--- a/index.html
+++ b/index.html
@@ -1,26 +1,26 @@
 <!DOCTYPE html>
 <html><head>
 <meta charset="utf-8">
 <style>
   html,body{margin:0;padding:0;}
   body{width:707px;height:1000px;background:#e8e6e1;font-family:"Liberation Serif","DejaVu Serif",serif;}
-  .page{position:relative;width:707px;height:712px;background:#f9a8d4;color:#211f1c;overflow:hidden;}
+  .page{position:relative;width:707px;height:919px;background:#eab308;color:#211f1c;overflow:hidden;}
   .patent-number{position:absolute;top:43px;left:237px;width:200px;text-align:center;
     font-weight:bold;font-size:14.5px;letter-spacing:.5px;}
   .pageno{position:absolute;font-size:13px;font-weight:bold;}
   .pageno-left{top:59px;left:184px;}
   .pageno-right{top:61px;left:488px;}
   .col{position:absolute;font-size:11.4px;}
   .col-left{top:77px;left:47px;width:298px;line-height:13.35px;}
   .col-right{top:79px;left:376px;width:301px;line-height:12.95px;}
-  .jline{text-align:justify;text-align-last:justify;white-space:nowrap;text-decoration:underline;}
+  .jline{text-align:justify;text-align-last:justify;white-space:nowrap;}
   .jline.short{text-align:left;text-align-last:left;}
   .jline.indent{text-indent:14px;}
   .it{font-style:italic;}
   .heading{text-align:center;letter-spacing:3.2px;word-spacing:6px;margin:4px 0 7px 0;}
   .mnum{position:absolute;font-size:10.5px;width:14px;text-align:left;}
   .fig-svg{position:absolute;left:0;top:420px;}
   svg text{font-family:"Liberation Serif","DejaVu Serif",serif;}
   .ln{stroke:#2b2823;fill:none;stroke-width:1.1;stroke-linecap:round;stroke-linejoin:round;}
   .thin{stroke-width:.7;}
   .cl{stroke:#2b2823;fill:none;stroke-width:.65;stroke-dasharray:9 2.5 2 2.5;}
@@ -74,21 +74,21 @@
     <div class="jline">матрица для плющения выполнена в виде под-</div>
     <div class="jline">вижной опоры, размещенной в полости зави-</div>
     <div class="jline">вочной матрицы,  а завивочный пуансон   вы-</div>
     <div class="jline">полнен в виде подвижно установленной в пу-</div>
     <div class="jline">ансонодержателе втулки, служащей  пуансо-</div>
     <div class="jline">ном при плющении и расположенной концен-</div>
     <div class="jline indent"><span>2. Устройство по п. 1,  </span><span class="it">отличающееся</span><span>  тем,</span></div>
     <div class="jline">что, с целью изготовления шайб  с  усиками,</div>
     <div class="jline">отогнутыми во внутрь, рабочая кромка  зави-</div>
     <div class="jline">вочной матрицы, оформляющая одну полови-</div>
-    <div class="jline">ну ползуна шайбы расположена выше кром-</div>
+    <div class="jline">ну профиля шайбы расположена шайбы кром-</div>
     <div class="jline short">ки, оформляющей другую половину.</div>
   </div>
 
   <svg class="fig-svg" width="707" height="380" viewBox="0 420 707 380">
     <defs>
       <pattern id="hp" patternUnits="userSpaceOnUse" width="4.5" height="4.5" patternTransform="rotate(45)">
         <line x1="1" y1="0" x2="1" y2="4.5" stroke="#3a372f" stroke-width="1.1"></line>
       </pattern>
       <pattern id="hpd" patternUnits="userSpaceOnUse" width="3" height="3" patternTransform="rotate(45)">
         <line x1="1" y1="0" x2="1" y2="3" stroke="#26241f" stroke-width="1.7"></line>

| PROBLEM DETAILS |
Copy out exactly the line holding "с целью изготовления" and each line after it through the end of the entries, and leave out everything else.

| RESULT BELOW |
     <div class="jline">что, с целью изготовления шайб  с  усиками,</div>
     <div class="jline">отогнутыми во внутрь, рабочая кромка  зави-</div>
     <div class="jline">вочной матрицы, оформляющая одну полови-</div>
-    <div class="jline">ну ползуна шайбы расположена выше кром-</div>
+    <div class="jline">ну профиля шайбы расположена шайбы кром-</div>
     <div class="jline short">ки, оформляющей другую половину.</div>
   </div>
 
   <svg class="fig-svg" width="707" height="380" viewBox="0 420 707 380">
     <defs>
       <pattern id="hp" patternUnits="userSpaceOnUse" width="4.5" height="4.5" patternTransform="rotate(45)">
         <line x1="1" y1="0" x2="1" y2="4.5" stroke="#3a372f" stroke-width="1.1"></line>
       </pattern>
       <pattern id="hpd" patternUnits="userSpaceOnUse" width="3" height="3" patternTransform="rotate(45)">
         <line x1="1" y1="0" x2="1" y2="3" stroke="#26241f" stroke-width="1.7"></line>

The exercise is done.